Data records

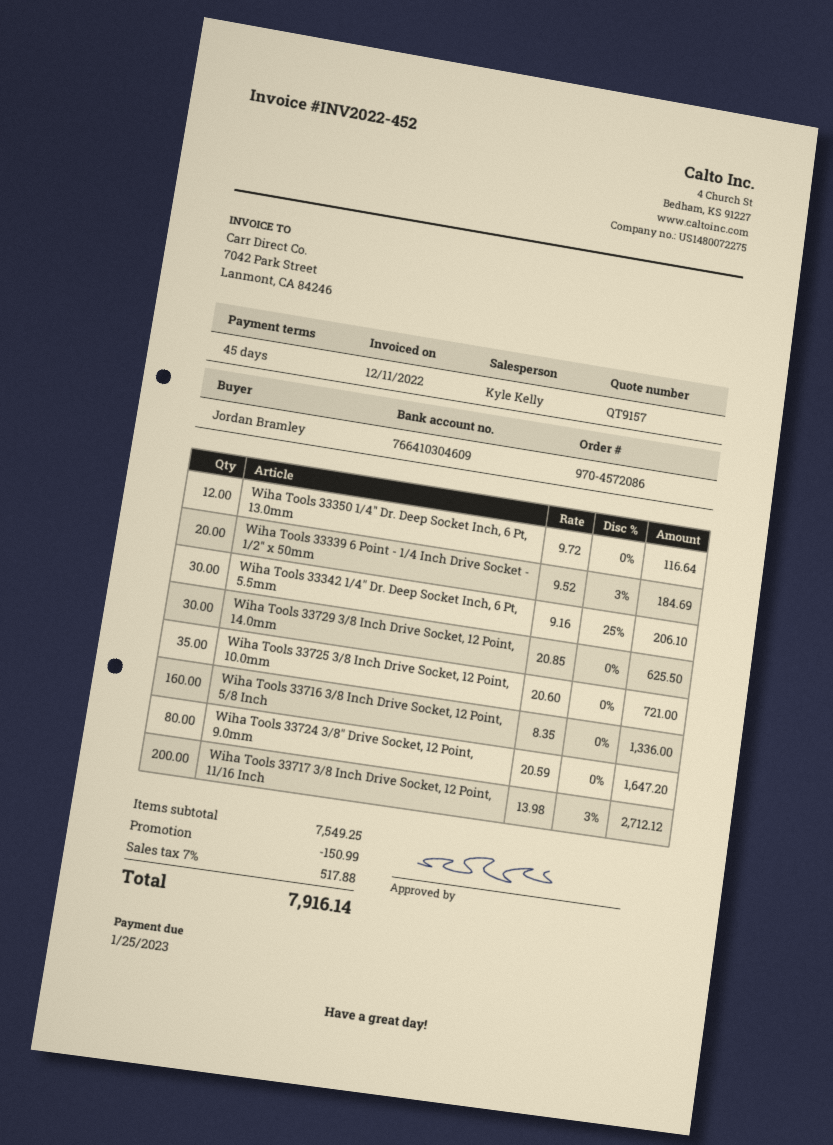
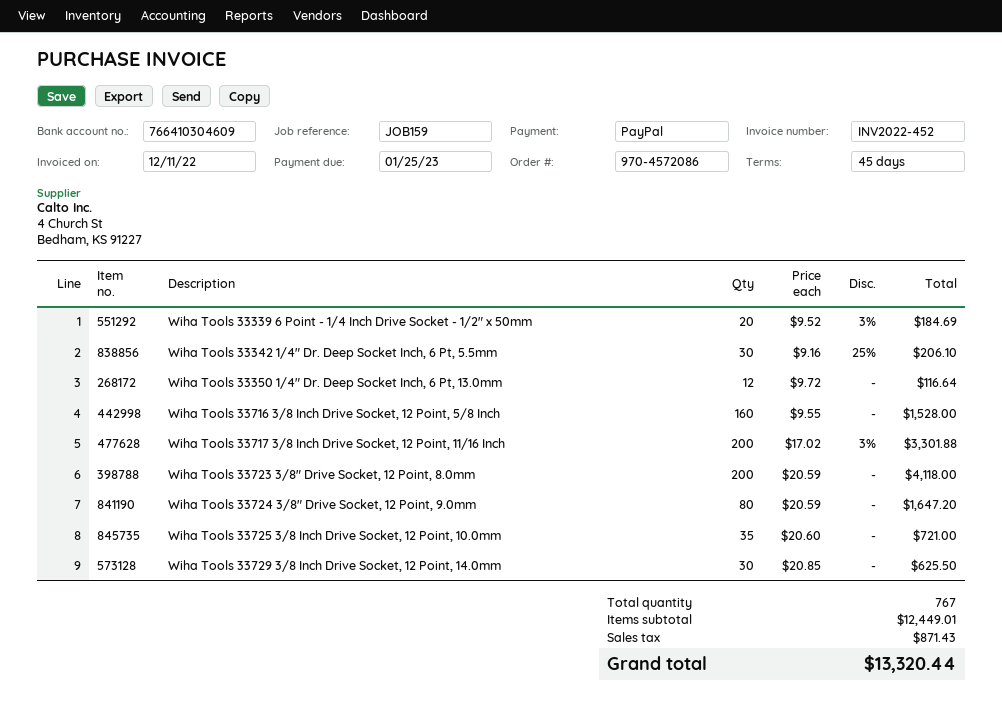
Wiha Tools 33716 3/8 Inch Drive Socket, 12 Point, 5/8 Inch: 160 x 8.35 = 1336.00 -> 160 x 9.55 = 1528.00
Wiha Tools 33717 3/8 Inch Drive Socket, 12 Point, 11/16 Inch: 200 x 13.98 - 3% = 2712.12 -> 200 x 17.02 - 3% = 3301.88
Wiha Tools 33723 3/8" Drive Socket, 12 Point, 8.0mm: none -> 200 x 20.59 = 4118.00
subtotal: 7549.25 -> 12449.01
discount: 150.99 -> none
tax: 517.88 -> 871.43
total: 7916.14 -> 13320.44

Exercise instructions: Every line that contains the string "Inch" should be copied from the entries.

Exercise result:
Wiha Tools 33716 3/8 Inch Drive Socket, 12 Point, 5/8 Inch: 160 x 8.35 = 1336.00 -> 160 x 9.55 = 1528.00
Wiha Tools 33717 3/8 Inch Drive Socket, 12 Point, 11/16 Inch: 200 x 13.98 - 3% = 2712.12 -> 200 x 17.02 - 3% = 3301.88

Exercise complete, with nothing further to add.